*

MUD CRABS (2020)

Scylla spp., Scylla serrata, Scylla olivacea

  • Thor Saunders (Department of Industry, Tourism and Trade, Northern Territory)
  • Daniel Johnson (Department of Primary Industries, New South Wales)
  • Danielle Johnston (Department of Primary Industries and Regional Development, Western Australia)
  • Lisa Walton (Department of Agriculture and Fisheries, Queensland)
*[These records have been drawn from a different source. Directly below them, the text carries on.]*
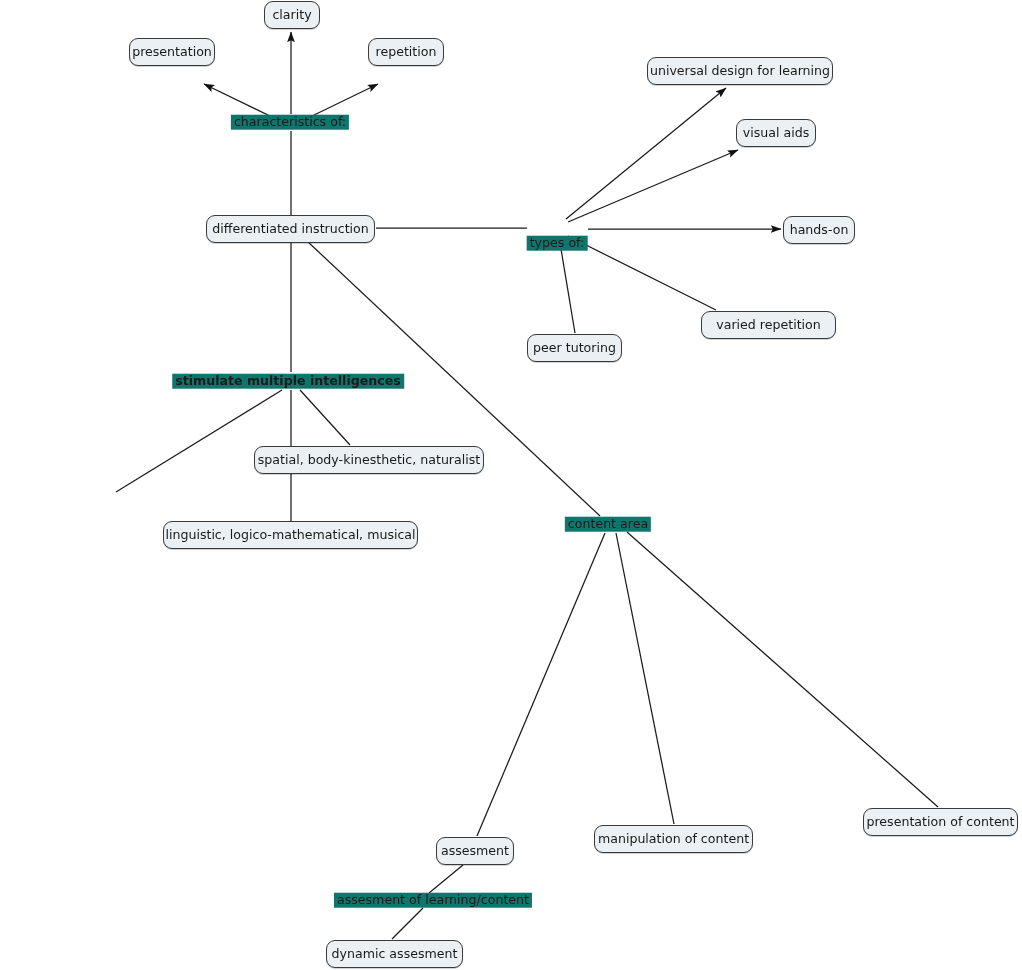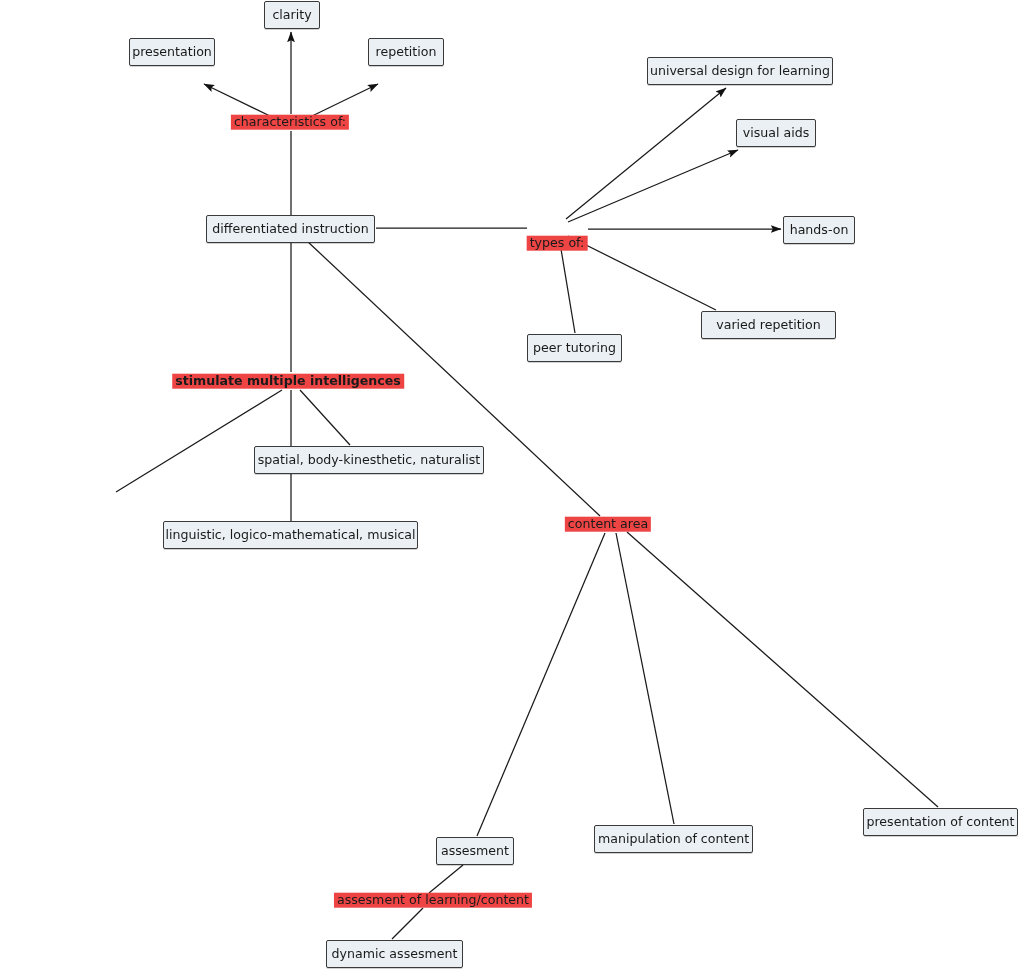--- a/index.html
+++ b/index.html
@@ -31,7 +31,7 @@
     box-sizing: border-box;
     background: #eaf0f3;
     border: 1.2px solid #3a3a3a;
-    border-radius: 2px;
+    border-radius: 9px;
     font-size: 12.6px;
     line-height: 1;
     color: #1a1a1a;

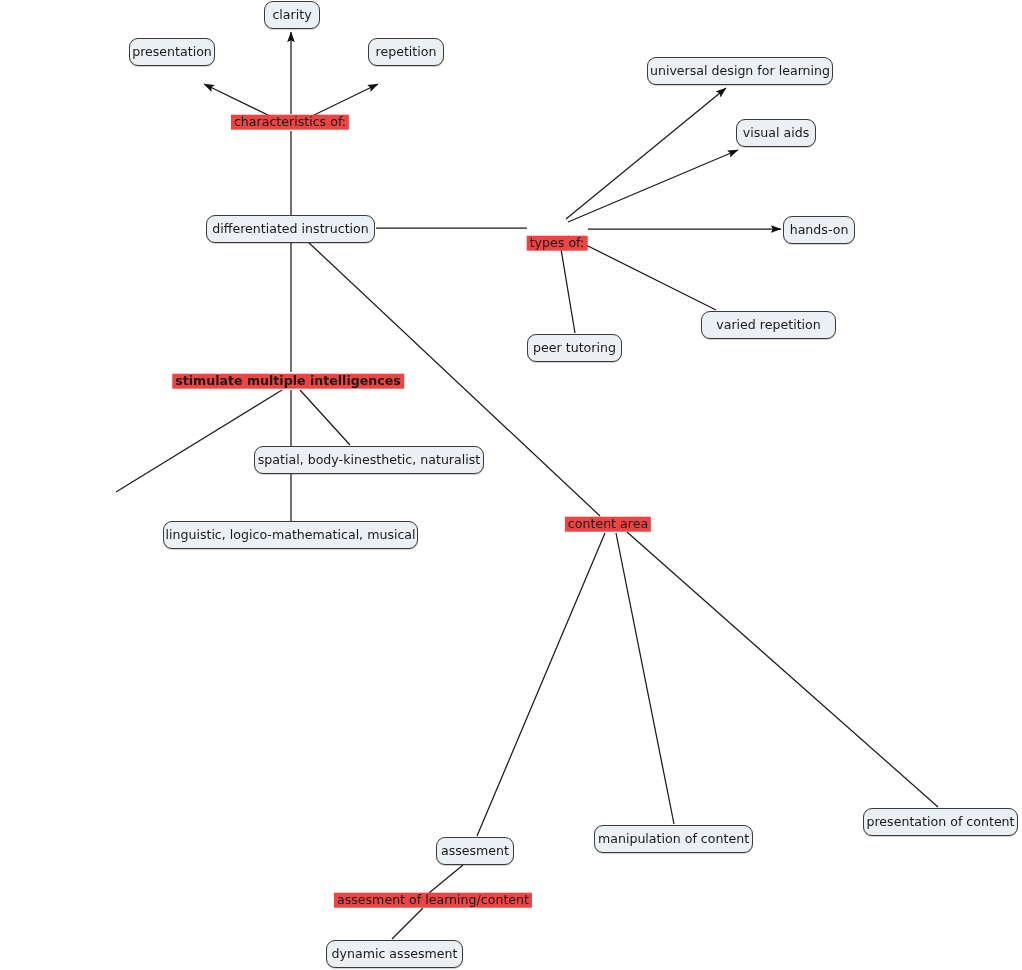--- a/index.html
+++ b/index.html
@@ -48,7 +48,7 @@
     font-size: 12.6px;
     line-height: 1;
     color: #1a1a1a;
-    background: #ef4444;
+    background: #0f766e;
     white-space: nowrap;
     padding: 1px 3px;
     transform: translate(-50%, -50%);

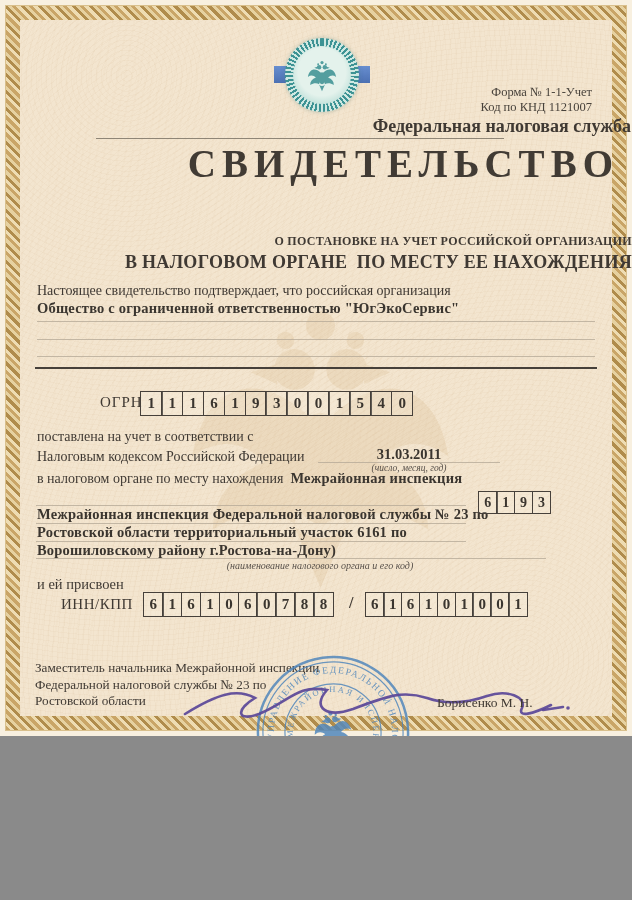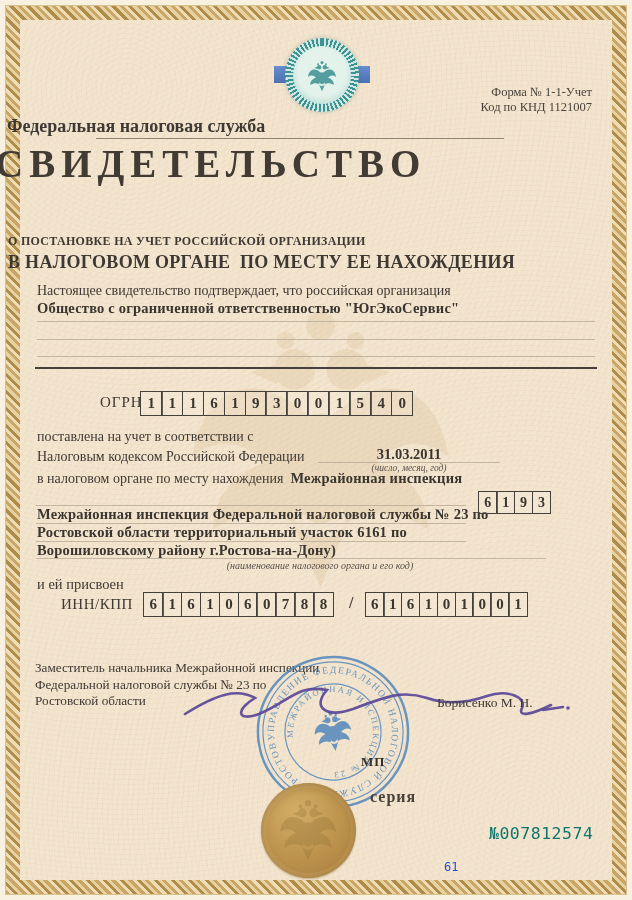--- a/index.html
+++ b/index.html
@@ -4,7 +4,7 @@
 <style>
   html,body{margin:0;padding:0;background:#8a8a8a;}
   .page{
-    position:relative;width:632px;height:900px;margin:0 auto;
+    position:relative;width:632px;height:736px;margin:0 auto;
     background:#f8f0e0;overflow:hidden;
     font-family:"Liberation Serif", serif;color:#3f3933;
   }

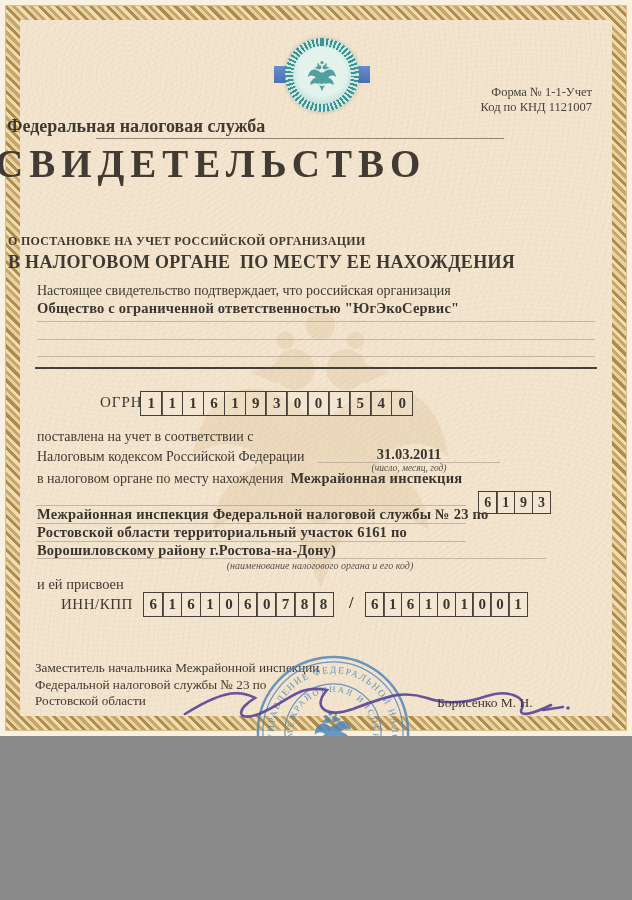--- a/index.html
+++ b/index.html
@@ -23,7 +23,7 @@
       repeating-linear-gradient(100deg, rgba(205,170,125,0.04) 0 2px, rgba(0,0,0,0) 2px 7px);
   }
   .abs{position:absolute;}
-  .center{left:8px;right:0;text-align:left;}
+  .center{left:16px;right:0;text-align:right;}
   .rule{position:absolute;height:1px;background:#b3a795;opacity:.75;}
   .rule.dark{height:2px;background:#46403a;opacity:1;}
   .caption{font-style:italic;color:#57504a;}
You are currently viewing a report filtered by jurisdiction. View the full report.

Toggle content

Summary

Two species of Mud Crabs are found in Australian waters: Giant Mud Crab and Orange Mud Crab. All six stocks are sustainable.

Toggle content

Stock Status Overview

Stock status determination
Jurisdiction Stock Stock status Indicators
Northern Territory Arnhem-west Northern Territory Management Unit Sustainable Catch, effort, catch rate
Northern Territory Western Gulf of Carpentaria Sustainable Catch, effort, catch rate, biomass, fishing mortality
Toggle content

Stock Structure

Two species of Mud Crabs are found in Australian waters: Giant Mud Crab (Scylla serrata) and Orange Mud Crab (S. olivacea). The former constitutes more than 99 per cent of the commercial catch of Mud Crabs in the Northern Territory and Queensland, and the entire commercial catch in New South Wales. The species composition in the Kimberley Developing Mud Crab Fishery (Western Australia) is uncertain but is known to vary considerably between locations.

The life history and biology of Giant Mud Crab in the Northern Territory and Queensland are well documented [Heasman 1980, Hill et al. 1984, Hill 1994, Knuckey 1999, Alberts-Hubatsch 2015] but, with some exceptions [Butcher et al. 2003, Butcher 2004, Alberts-Hubatsch et al. 2014], corresponding information from Western Australia and New South Wales is scarce. There are no published accounts on the biology of Orange Mud Crab in Australian waters. Hence, all catch, and biological information presented here refers to the Giant Mud Crab (S. serrata), unless otherwise stated.

Genetic evidence suggests that there are at least two biological stocks of Giant Mud Crab in Australian waters: one to the west and another to the south east of the Torres Strait [Gopurenko and Hughes 2002], referred to as the Northern Australian and East Coast biological stocks, respectively.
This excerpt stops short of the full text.